Stefan Zweig hat das wunderschön benannt. Es gibt ein Wort in diesem Buch: das „Weltvertrauen“. Ich glaube, das ist ein Urvertrauen, das wir als Europa wieder haben dürfen. Haben wir Weltvertrauen! – Er beschrieb es so: „Nie war Europa stärker, reicher, schöner, nie glaubte es inniger an eine noch bessere Zukunft.“
Ich möchte gemeinsam an diese Zukunft glauben, und da geht jetzt ganz konkret etwas an Sie (in Richtung FPÖ) als Fraktion – und Herr Amesbauer, Sie sind ja dann an der Reihe –: Ich bin jetzt während dieses ganzen Redeblocks hier gesessen, und es ist wahnsinnig unangenehm, wie zynisch, wie untergriffig, wie herabwürdigend hier von jedem Einzelnen, egal von welcher Fraktion – ob es Jörg Leichtfried ist, ob Niki Scherak herauskommt –, kommentiert wird. Das ist ein unangenehmes Gefühl, und ich glaube, genau da fängt es an: Würden wir beginnen, uns zuzuhören, wirklich ernsthaft zu diskutieren, auf den anderen einzugehen und nicht nur uns in dieser massiven Emotionalität gegenseitig herabzuwürdigen, dann wäre das ein guter, guter Anfang für ein neues Europa! (Beifall bei ÖVP und Grünen. – Zwischenruf der Abg. Greiner.)
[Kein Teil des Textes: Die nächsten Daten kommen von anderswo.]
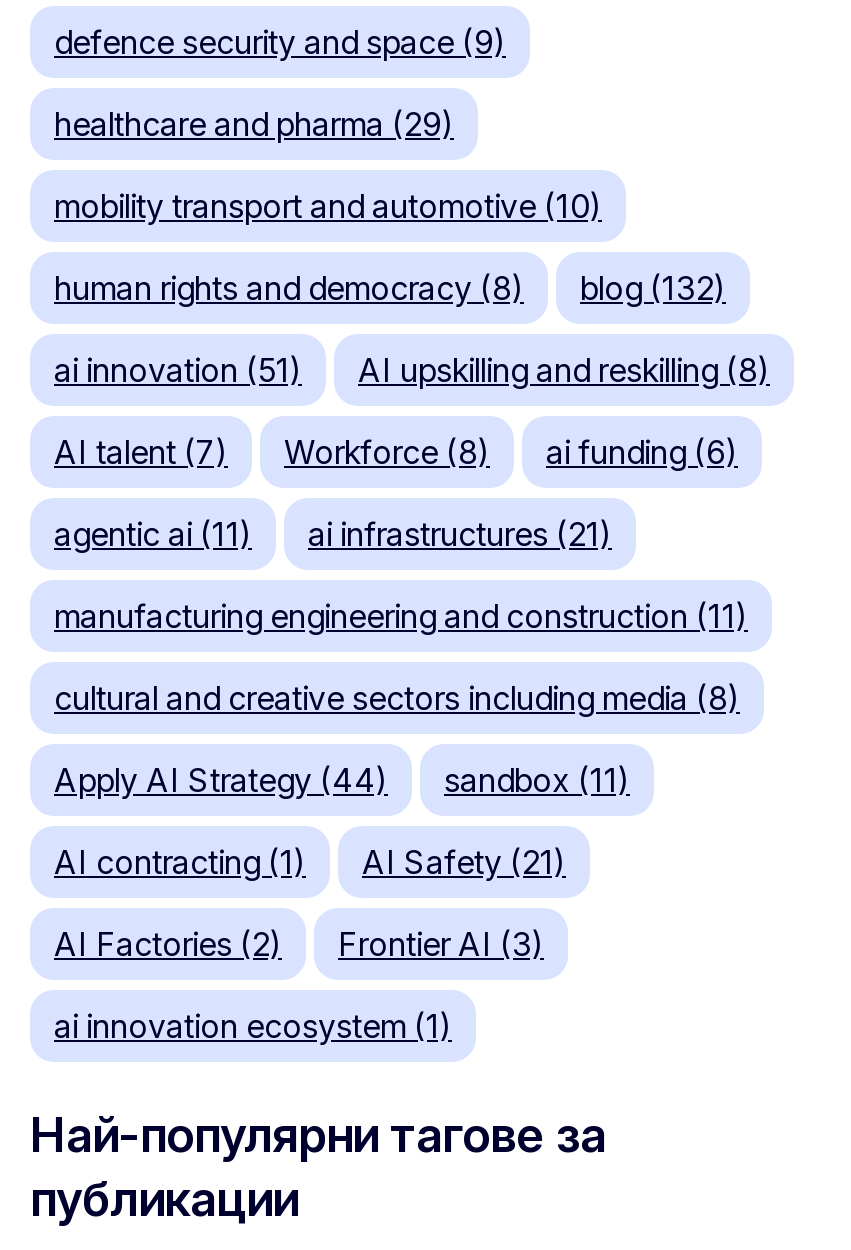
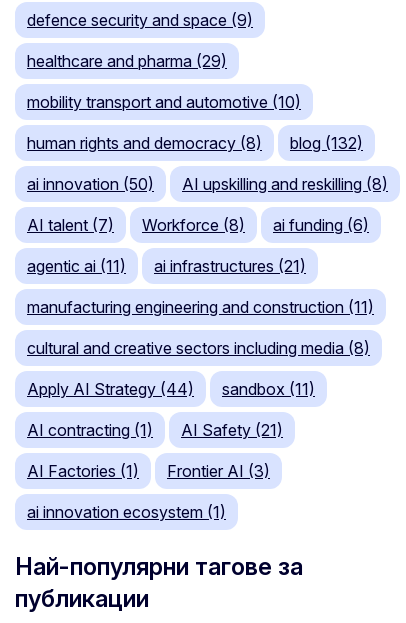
- ai innovation (51)
+ ai innovation (50)

- AI Factories (2) Frontier AI (3)
+ AI Factories (1) Frontier AI (3)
Ich darf mit einem Stilmittel, das ich mir von Kollegin Blimlinger klaue, enden (neuerlicher Zwischenruf der Abg. Greiner), denn ich finde es ganz toll, was sie mit ihrer Kaserne macht. Die kenne ich gar nicht, ich kenne die Geschichte dahinter wenig, aber ich glaube, man muss, um Menschen von den Dingen, die einem selber wichtig sind, zu überzeugen, Dinge immer, immer und immer wieder wiederholen und sie darauf aufmerksam machen. Das mache ich jetzt auch, und deswegen endet meine Rede heute so: Im Übrigen bin ich der Meinung, dass wir die Westbalkanländer möglichst rasch in die europäische Integration führen müssen. – Vielen Dank. (Beifall bei der ÖVP und bei Abgeordneten der Grünen.)
12.46
Präsidentin Doris Bures: Nächster Redner: Herr Abgeordneter Hannes Amesbauer. – Bitte.